Bronco brass back Kubiak’s late-game kick
November 28, 2016
ENGLEWOOD — Nobody at Broncos headquarters is second-guessing Gary Kubiak’s ill-fated decision to try a 62-yard field goal even though Brandon McManus’ miss gave the Chiefs a short field to win it as overtime expired.
Not the coach himself.
Not his players.
Not even his boss.
“We’re in this game to WIN,” general manager John Elway tweeted Monday. “Although everyone’s disappointed, we played hard and went down swinging!!!!”
Kubiak said he would have been conceding a tie at best had he opted to pin the Chiefs deep with a punt instead.
While that would have been difficult to take, at least it would have benefited the Broncos (7-4) in the standings, however. With the 30-27 loss, the Broncos fell from the top six in the AFC playoff chase, imperiling their chances of defending their Super Bowl title.
That didn’t come into Kubiak’s equation with Denver facing fourth-and-10 from the Kansas City 44 with 1:08 left in overtime Sunday night.
During a timeout, he decided to go for the gusto.
“It’s a tough kick but it’s something he’s done and it’s me showing confidence in him and confidence in our defense if it doesn’t happen,” Kubiak said. “I believe in our football team.”
When McManus missed, the Chiefs (8-3) got the ball at the Broncos 48 and Cairo Santos banked a 37-yarder off the left upright as time expired.
The Broncos players aren’t joining the chorus of second-guessers.
“I wouldn’t play for a tie, either,” Von Miller said.
If you’re looking for a scapegoat, Aqib Talib offered up Denver’s defense, which couldn’t close it out after Fowler’s 76-yard touchdown catch put the Broncos seemingly safe ahead 24-16 with three minutes left in regulation.
With no timeouts, the Chiefs went 75 yards in 13 plays to force overtime. After hitting Tyreek Hill in front of cornerback Bradley Roby at the Denver 3 on fourth-and-10 with 15 seconds left, Alex Smith found Hill for the touchdown and Demetrius Harris for the tying 2-pointer.
“You give us an eight-point lead, man, I’ll bet my game check ain’t nobody’s going to score on us,” Talib said.

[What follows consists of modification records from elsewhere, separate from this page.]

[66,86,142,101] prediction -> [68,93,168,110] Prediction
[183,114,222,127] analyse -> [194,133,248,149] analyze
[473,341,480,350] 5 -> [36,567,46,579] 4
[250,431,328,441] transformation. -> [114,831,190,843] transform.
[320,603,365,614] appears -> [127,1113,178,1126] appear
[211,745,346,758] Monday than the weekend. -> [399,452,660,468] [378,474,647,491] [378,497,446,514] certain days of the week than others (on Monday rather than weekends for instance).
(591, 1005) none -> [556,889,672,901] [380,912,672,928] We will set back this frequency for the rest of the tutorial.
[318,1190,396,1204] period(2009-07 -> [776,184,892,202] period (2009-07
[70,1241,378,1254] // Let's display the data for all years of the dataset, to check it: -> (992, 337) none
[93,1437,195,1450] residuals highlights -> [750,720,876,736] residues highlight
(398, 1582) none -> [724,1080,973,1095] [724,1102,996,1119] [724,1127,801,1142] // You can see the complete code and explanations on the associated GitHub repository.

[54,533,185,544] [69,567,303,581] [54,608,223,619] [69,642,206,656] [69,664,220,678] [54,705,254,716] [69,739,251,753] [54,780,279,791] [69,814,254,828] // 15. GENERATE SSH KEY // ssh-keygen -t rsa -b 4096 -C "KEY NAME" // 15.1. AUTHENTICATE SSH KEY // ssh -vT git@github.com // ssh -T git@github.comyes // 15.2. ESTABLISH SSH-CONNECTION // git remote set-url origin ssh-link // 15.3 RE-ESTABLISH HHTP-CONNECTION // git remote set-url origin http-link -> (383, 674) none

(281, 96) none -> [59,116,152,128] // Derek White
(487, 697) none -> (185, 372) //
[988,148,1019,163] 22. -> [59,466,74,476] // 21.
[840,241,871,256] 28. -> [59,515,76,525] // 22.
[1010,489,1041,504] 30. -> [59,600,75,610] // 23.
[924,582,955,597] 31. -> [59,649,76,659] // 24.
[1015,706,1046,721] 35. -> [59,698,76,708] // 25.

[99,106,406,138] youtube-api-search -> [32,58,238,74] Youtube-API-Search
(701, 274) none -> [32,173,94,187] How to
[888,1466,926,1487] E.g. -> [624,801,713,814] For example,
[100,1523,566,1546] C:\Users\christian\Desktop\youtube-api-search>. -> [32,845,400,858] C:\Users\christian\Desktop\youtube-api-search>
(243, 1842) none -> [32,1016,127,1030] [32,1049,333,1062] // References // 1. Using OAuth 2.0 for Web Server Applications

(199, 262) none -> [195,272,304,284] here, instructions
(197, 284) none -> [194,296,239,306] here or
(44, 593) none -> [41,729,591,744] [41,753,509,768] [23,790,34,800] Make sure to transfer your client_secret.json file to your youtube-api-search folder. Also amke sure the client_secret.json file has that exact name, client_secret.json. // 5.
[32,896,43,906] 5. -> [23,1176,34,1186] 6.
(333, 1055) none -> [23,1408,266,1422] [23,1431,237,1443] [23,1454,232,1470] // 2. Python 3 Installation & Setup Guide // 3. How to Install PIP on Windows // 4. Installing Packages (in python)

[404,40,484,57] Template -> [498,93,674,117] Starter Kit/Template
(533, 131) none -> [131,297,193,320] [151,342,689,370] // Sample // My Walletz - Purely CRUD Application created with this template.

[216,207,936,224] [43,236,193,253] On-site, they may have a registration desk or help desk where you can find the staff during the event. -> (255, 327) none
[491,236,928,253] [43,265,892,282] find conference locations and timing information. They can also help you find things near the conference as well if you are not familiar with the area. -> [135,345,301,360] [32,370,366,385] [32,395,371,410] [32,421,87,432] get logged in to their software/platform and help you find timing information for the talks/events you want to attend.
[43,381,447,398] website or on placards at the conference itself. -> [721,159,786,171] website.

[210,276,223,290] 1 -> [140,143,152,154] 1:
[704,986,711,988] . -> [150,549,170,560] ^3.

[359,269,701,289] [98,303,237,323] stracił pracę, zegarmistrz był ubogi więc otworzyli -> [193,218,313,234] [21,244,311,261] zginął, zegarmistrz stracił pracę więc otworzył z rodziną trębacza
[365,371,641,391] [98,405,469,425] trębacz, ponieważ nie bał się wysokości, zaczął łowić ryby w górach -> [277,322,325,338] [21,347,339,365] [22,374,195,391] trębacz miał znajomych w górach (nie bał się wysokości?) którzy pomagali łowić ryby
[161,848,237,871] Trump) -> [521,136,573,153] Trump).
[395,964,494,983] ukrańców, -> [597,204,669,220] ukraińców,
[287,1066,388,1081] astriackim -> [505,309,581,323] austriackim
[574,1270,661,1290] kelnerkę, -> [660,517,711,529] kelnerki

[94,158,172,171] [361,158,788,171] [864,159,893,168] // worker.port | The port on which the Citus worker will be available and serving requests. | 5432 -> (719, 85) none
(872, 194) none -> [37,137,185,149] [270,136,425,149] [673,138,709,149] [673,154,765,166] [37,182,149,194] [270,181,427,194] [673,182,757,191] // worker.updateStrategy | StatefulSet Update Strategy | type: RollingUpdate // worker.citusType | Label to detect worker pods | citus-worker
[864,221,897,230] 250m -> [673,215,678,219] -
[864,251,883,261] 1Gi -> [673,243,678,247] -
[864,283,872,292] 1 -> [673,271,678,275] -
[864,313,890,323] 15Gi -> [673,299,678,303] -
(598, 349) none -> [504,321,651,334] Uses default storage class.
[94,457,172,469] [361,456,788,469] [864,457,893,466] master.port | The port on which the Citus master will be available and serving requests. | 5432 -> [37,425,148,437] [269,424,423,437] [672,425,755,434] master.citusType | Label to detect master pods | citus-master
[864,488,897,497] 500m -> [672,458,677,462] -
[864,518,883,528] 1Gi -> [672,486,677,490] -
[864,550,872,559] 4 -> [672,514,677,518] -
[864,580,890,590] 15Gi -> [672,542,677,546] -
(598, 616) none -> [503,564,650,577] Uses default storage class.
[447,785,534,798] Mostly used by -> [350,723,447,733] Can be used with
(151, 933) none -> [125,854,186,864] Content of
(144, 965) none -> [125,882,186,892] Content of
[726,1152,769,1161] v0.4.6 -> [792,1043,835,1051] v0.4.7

It seemed like a safe bet, though: The Chiefs had averaged just 12 yards on their first dozen drives, half of which were three-and-outs. But the Broncos suddenly fell apart, allowing the tying TD and field goals on both overtime possessions.
“We put that on us,” Talib said. “First time that happened. First time the D hasn’t closed the game in a long time. And lesson learned. We had a lot of mistakes, a lot of penalties, a lot of busts in coverage. We can get better from that tape.”
When Talib arrived at work Monday, he met with receiver Jordan Norwood, whom he’d shoved in the back following a second muffed punt that gave Kansas City the ball at midfield in the fourth quarter following a terrific defensive stand.
His first muff in the shadow of his own goal line led to a safety and subsequent touchdown return on the free kick, which put Denver in a 9-3 halftime hole despite allowing just 49 yards of offense.
His second muff came after the Chiefs were forced to punt from their own end zone on fourth-and-21.
As Norwood trudged off the field, an angry Talib shoved him toward the sideline.
Talib, Norwood and Kubiak all said Monday that it happened in the heat of the moment and was no longer an issue.
“I tell our players all the time we battle together, we don’t battle each other,” Kubiak said.
Talib, an emotional player who also bear-hugged Trevor Siemian after his fourth-quarter touchdown throw, said he apologized to Norwood, who said he accepted the gesture and was moving on.
“We were just playing football,” Talib said. “We talked about it. We’re all good, man.”
“I think it’s already squashed,” Norwood said. “Me and Aqib sat down one-on-one and talked a little bit and made sure we’re on the same page. He’s an emotional player, everybody knows that, everybody sees that, and he wants this team to win — just as I do.”
There were a couple of other calls by Kubiak that had the airwaves buzzing Monday.
He started Ty Sambrailo at right tackle but had to reinsert Donald Stephenson after an overwhelmed Sambrailo was whistled for holding and allowed two of Justin Houston’s three sacks.
And he went for the extra point after Fowler’s 76-yard touchdown made it 23-16. A successful 2-point conversion would have made it a two-score game. A 2-point failure and it’s still a seven-point cushion.
“No, we’re going up eight right there,” Kubiak said.
So, he sent out McManus — same as he would do late in overtime for what would have been the longest overtime field goal in NFL history.
“My thing is that we’re going to try to win around here,” Kubiak said.